Denny Hamlin seeks a fourth Daytona 500 victory in a career he already finds beyond fulfilling.
The knock on Hamlin is that he's never won a Cup championship in 17 tries. But when asked this week whether he'd trade a Daytona 500 trophy for just one title, Hamlin snapped: “No. I got asked that last year. No way. No chance."
Hamlin finished ninth in his qualifying race and the entire Toyota fleet sat out of Saturday's practice. Both the Ford and Chevy camps seemed both fast and organized — Hendrick Chevys Bowman and Kyle Larson start on the front row, Ford drivers Joey Logano and Aric Almirola start on the second — but Hamlin still likes his chances.
“I LOVE my car,” he wrote on Twitter.
WHO TO WATCH
IndyCar driver Conor Daly and action sports star Travis Pastrana make their Daytona 500 debuts in a twist of fate for the good friends.
Pastrana always wanted to start the Daytona 500 to add to his long and storied resume. A decade after running one full season of NASCAR at his second-tier level, he gets the chance in a Toyota fielded by 23XI Racing.
“A lot of the guys that follow NASCAR, just the fans, they know me as a TV personality or a stuntman,” Pastrana said. “Really in my heart, racer, motorcross racer, built the reputation as a race car driver as well.”
He anticipates he'll draw new eyes, too.
“When I announced I was going to come over here, the action sports community jumped onboard 110%,” Pastrana said. “So many people are saying ‘Man, I’m watching the 500.’ I haven’t been excited since I was a kid for our industry to see this.”

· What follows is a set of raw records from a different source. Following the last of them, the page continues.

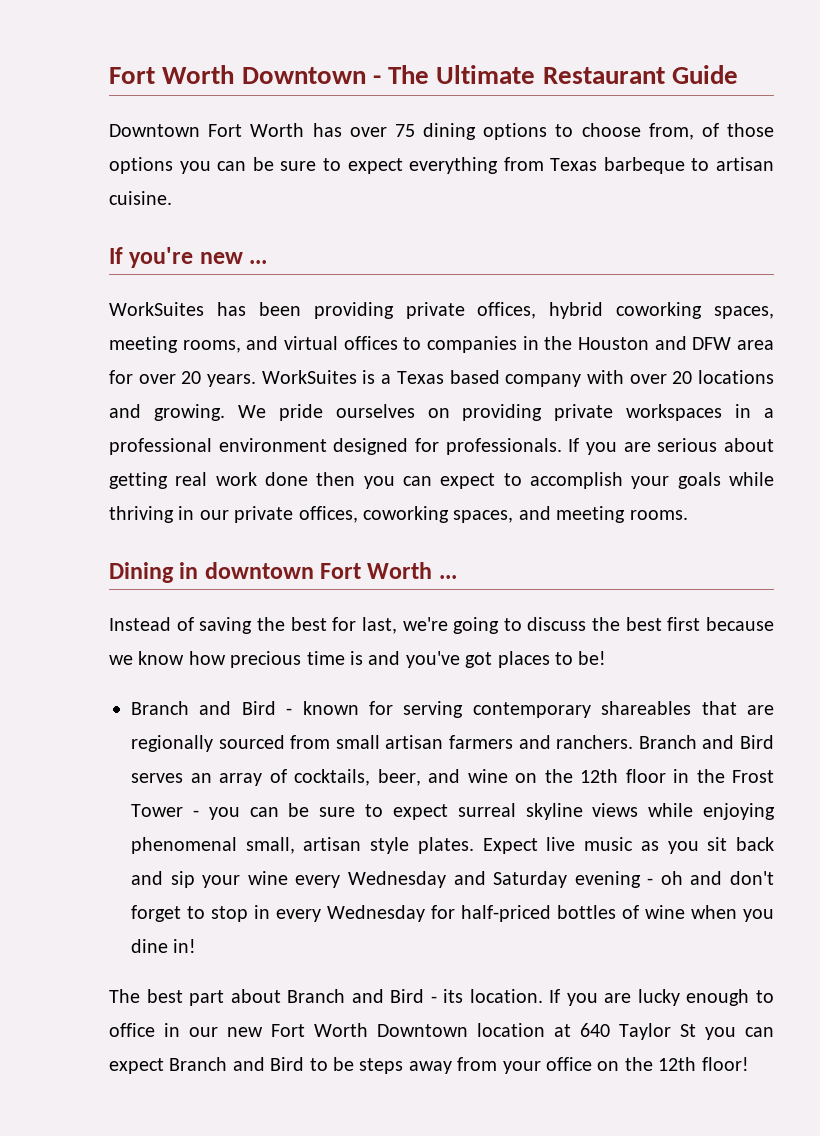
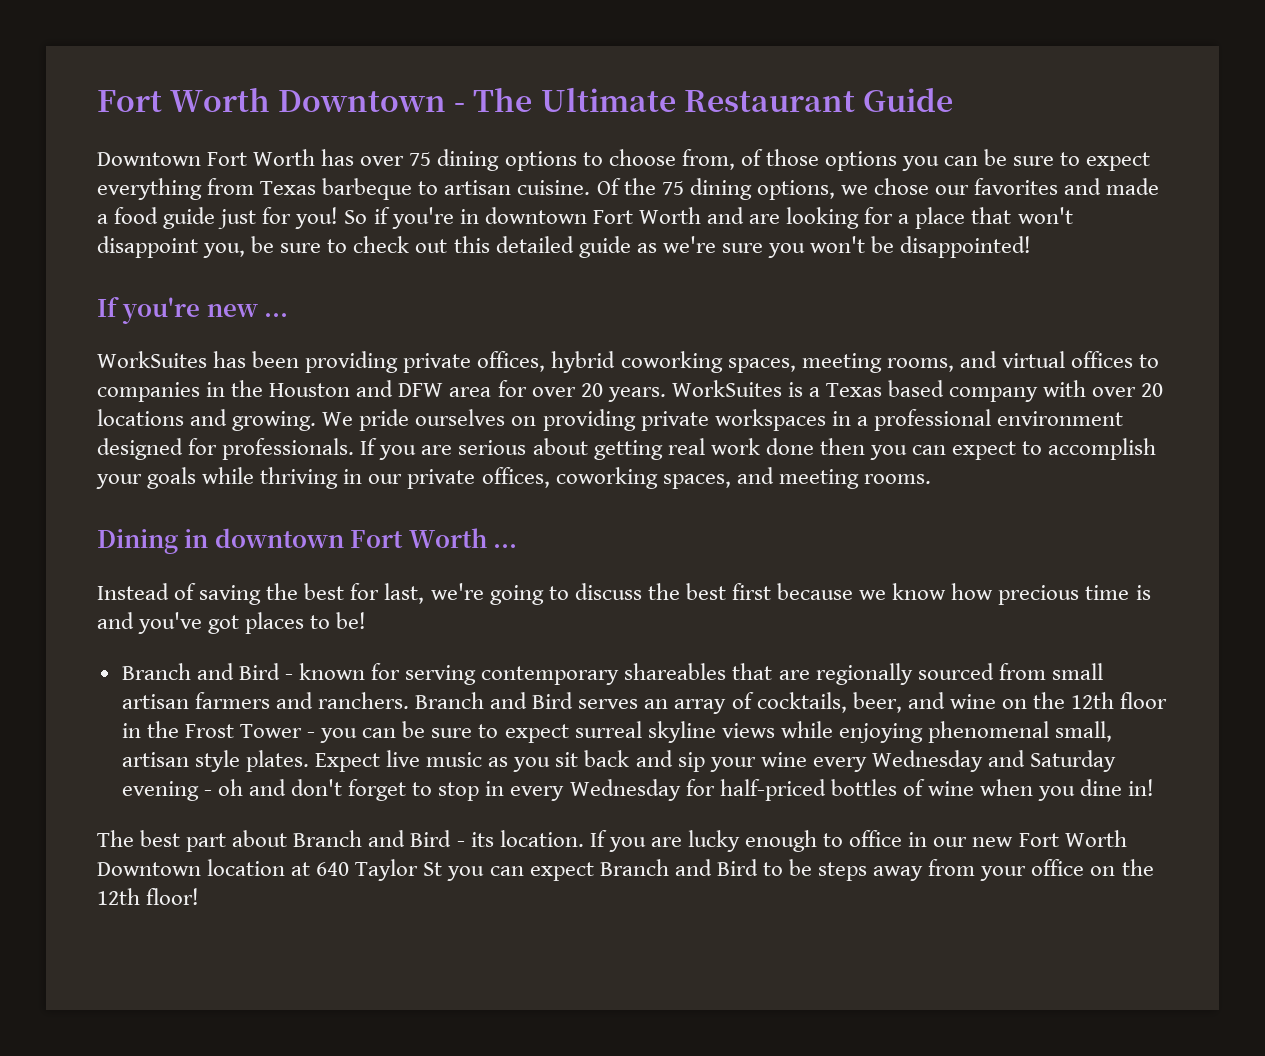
+ Of the 75 dining options, we chose our favorites and made a food guide just for you! So if you're in downtown Fort Worth and are looking for a place that won't disappoint you, be sure to check out this detailed guide as we're sure you won't be disappointed!

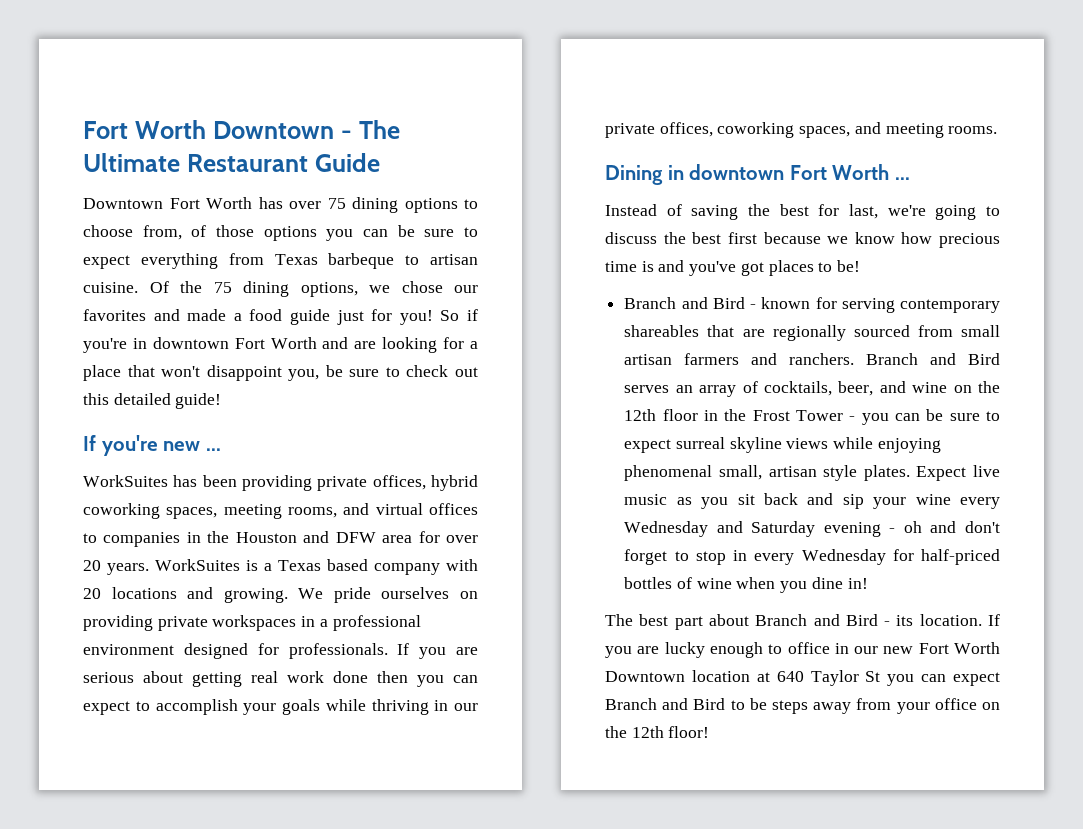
- So if you're in downtown Fort Worth and are looking for a place that won't disappoint you, be sure to check out this detailed guide as we're sure you won't be disappointed!
+ So if you're in downtown Fort Worth and are looking for a place that won't disappoint you, be sure to check out this detailed guide!
- WorkSuites is a Texas based company with over 20 locations and growing.
+ WorkSuites is a Texas based company with 20 locations and growing.

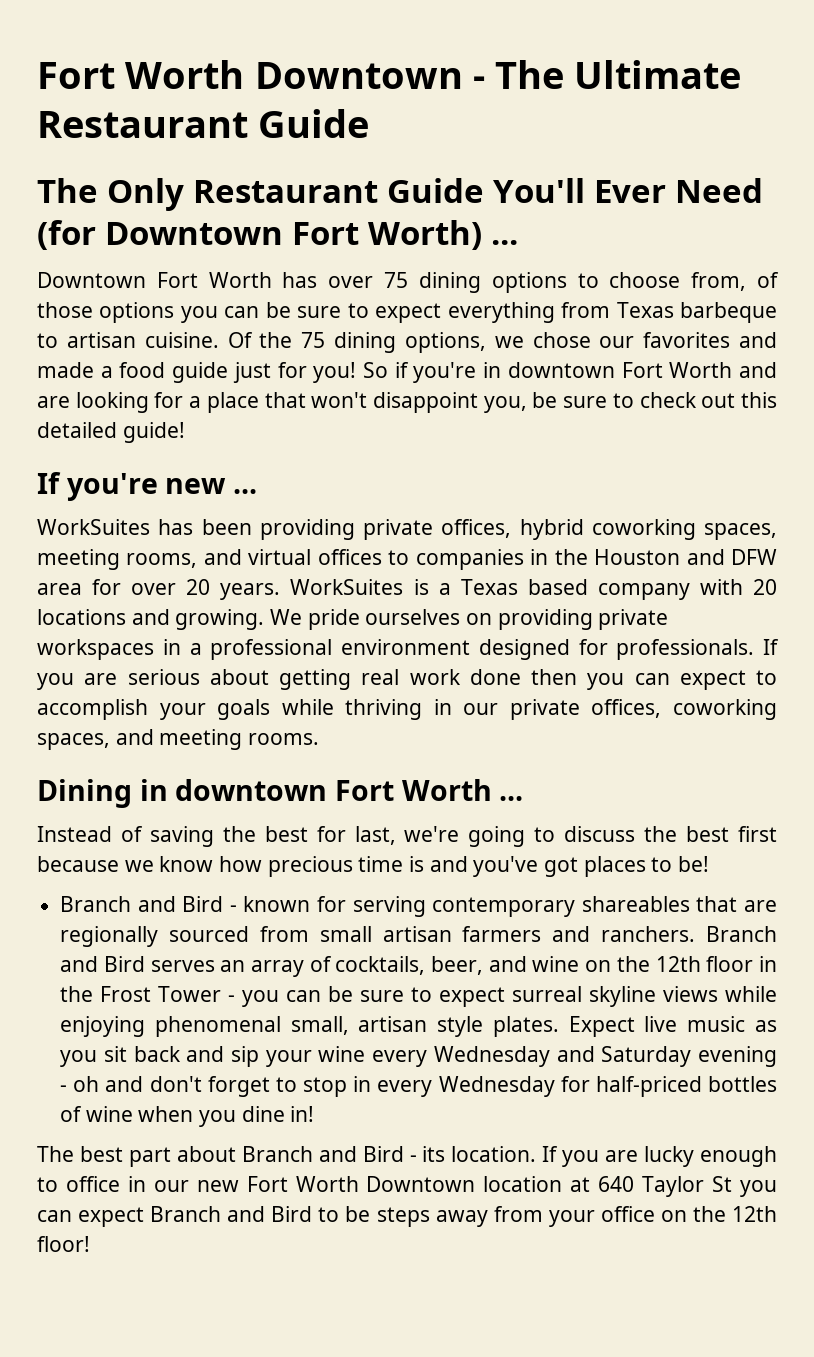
+ The Only Restaurant Guide You'll Ever Need (for Downtown Fort Worth) ...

Pastrana was part of Daly's 30th birthday celebration in Las Vegas in late 2021 that saved Daly's career. There, Daly met with a potential sponsor and that chat over cocktails led to a full season of IndyCar funding for Daly. Bitnile is now heavily involved in all of Ed Carpenter Racing and is funding Daly's effort at Daytona with The Money Team, a fledgling organization owned by Floyd Mayweather.
Daly barely made the race, and the No. 50 is probably the least prepared in the field, but like Pastrana he's excited to showcase motorsports.
“As a race fan first, I love this race, and I love the Indy 500, of course,” Daly said. “That’s the true gem in my heart and mind. But the Daytona 500 is the Daytona 500. I always think in my lifetime that I wanted to do the Le Mans 24-hour race, the Indy 500, and the Daytona 500. Now I’m going to have two of those crossed off the list.”